#### Work item:
Reproduce only the lines below from the line containing "[701,511,804,525] [92,530,501,549] en" to the line containing "(792, 681) none", exactly as written, with both end lines kept. Omit the pictures.
++++++++
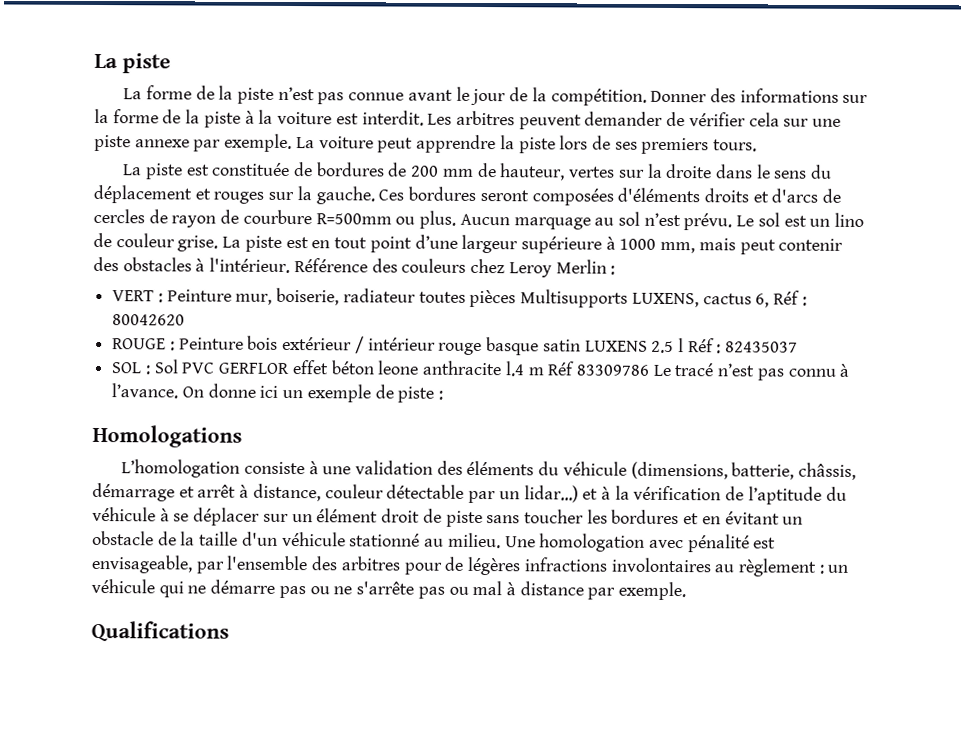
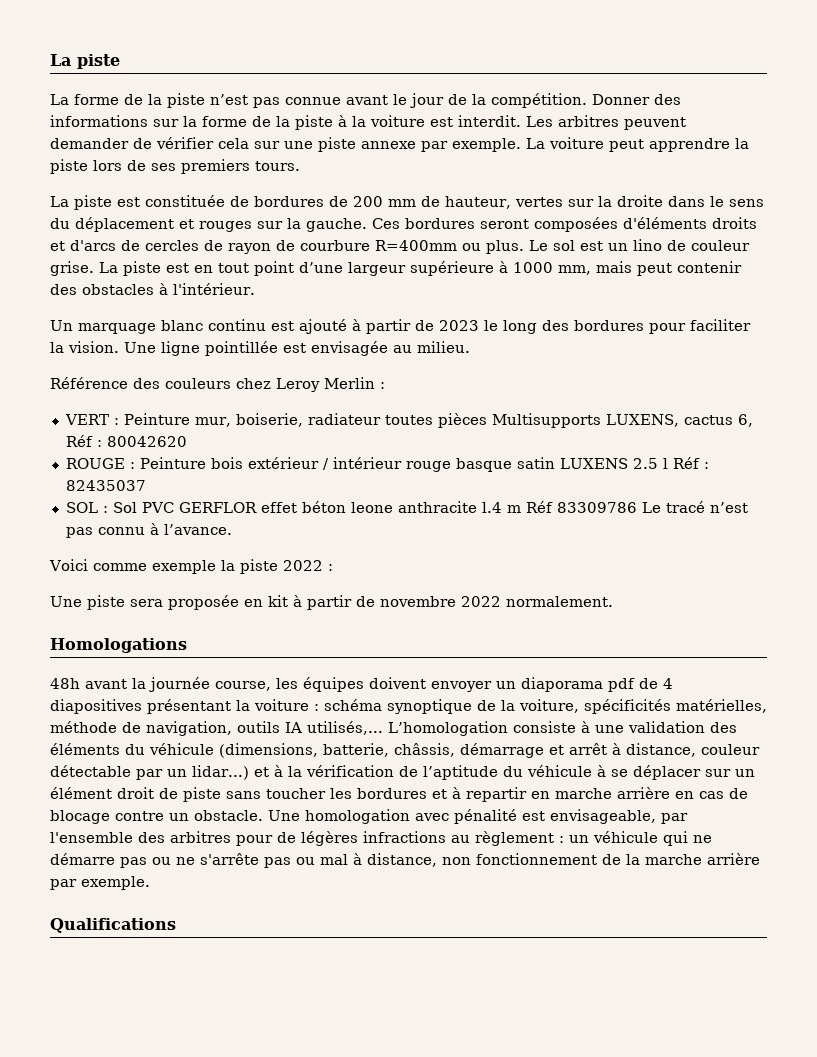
[315,213,392,225] R=500mm -> [375,240,457,251] R=400mm
[459,211,733,231] Aucun marquage au sol n’est prévu. -> (524, 247) none
(291, 265) none -> [50,319,751,334] [50,341,470,356] // Un marquage blanc continu est ajouté à partir de 2023 le long des bordures pour faciliter la vision. Une ligne pointillée est envisagée au milieu. //
[181,383,444,403] [92,424,242,448] On donne ici un exemple de piste : // Homologations // -> [49,559,333,574] [50,595,613,610] [50,638,187,653] [50,677,673,692] [50,699,767,714] [50,721,383,736] // Voici comme exemple la piste 2022 : // Une piste sera proposée en kit à partir de novembre 2022 normalement. // Homologations // 48h avant la journée course, les équipes doivent envoyer un diaporama pdf de 4 diapositives présentant la voiture : schéma synoptique de la voiture, spécificités matérielles, méthode de navigation, outils IA utilisés,...
[701,511,804,525] [92,530,501,549] en évitant un obstacle de la taille d'un véhicule stationné au milieu. -> [452,787,748,802] [50,810,263,824] à repartir en marche arrière en cas de blocage contre un obstacle.
[610,557,712,573] involontaires -> (446, 837) none
[519,581,584,596] distance -> [367,853,760,867] distance, non fonctionnement de la marche arrière

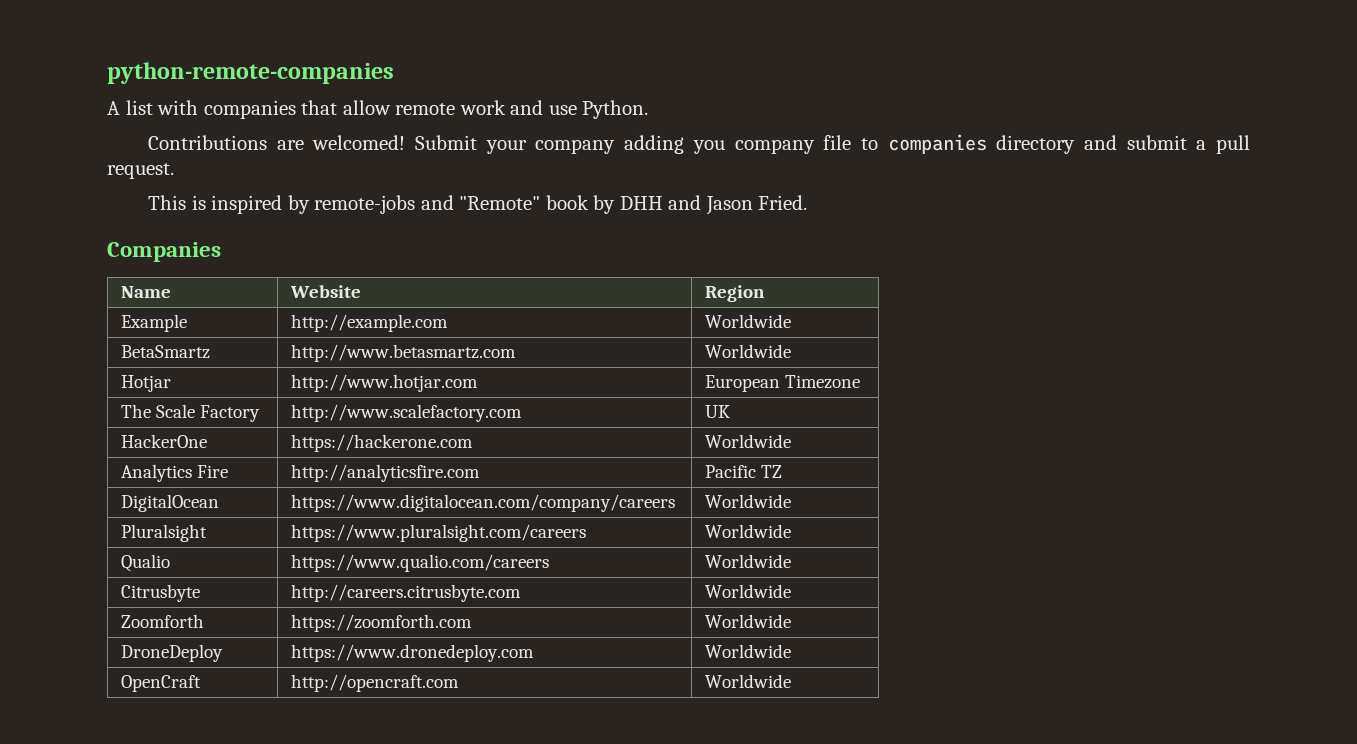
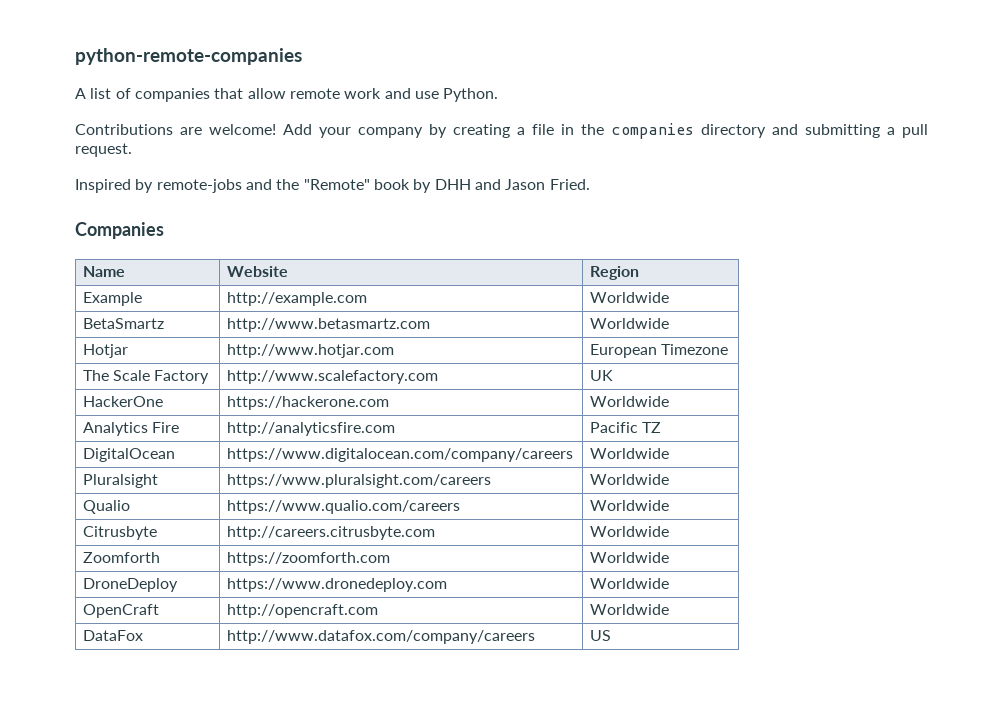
[157,100,199,115] with -> [115,88,131,99] of
[312,135,878,154] welcomed! Submit your company adding you company file to -> [209,124,604,138] welcome! Add your company by creating a file in the
[1126,135,1187,150] submit -> [805,124,880,138] submitting
[148,195,283,214] This is inspired -> [75,179,131,193] Inspired
(454, 202) none -> [276,179,300,190] the
(792, 681) none -> [82,630,143,641] [226,630,535,644] [589,630,611,641] // DataFox | http://www.datafox.com/company/careers | US

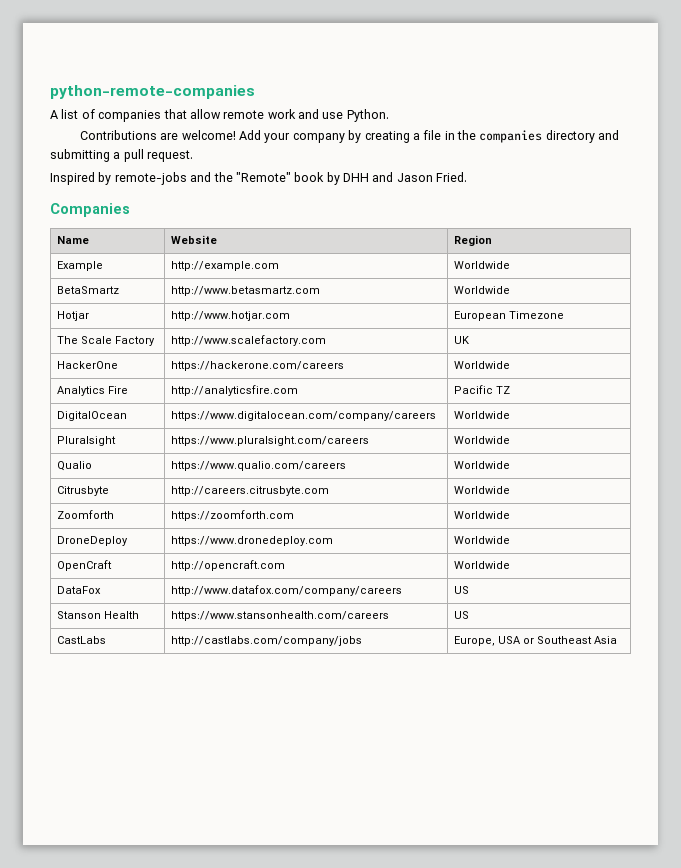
[226,396,389,410] https://hackerone.com -> [171,361,345,371] https://hackerone.com/careers
(611, 635) none -> [57,611,140,619] [171,611,390,621] [454,611,470,619] [57,636,107,644] [171,636,363,646] [454,636,618,646] // Stanson Health | https://www.stansonhealth.com/careers | US // CastLabs | http://castlabs.com/company/jobs | Europe, USA or Southeast Asia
++++++++
#### Solution to the exercise:
[701,511,804,525] [92,530,501,549] en évitant un obstacle de la taille d'un véhicule stationné au milieu. -> [452,787,748,802] [50,810,263,824] à repartir en marche arrière en cas de blocage contre un obstacle.
[610,557,712,573] involontaires -> (446, 837) none
[519,581,584,596] distance -> [367,853,760,867] distance, non fonctionnement de la marche arrière

[157,100,199,115] with -> [115,88,131,99] of
[312,135,878,154] welcomed! Submit your company adding you company file to -> [209,124,604,138] welcome! Add your company by creating a file in the
[1126,135,1187,150] submit -> [805,124,880,138] submitting
[148,195,283,214] This is inspired -> [75,179,131,193] Inspired
(454, 202) none -> [276,179,300,190] the
(792, 681) none -> [82,630,143,641] [226,630,535,644] [589,630,611,641] // DataFox | http://www.datafox.com/company/careers | US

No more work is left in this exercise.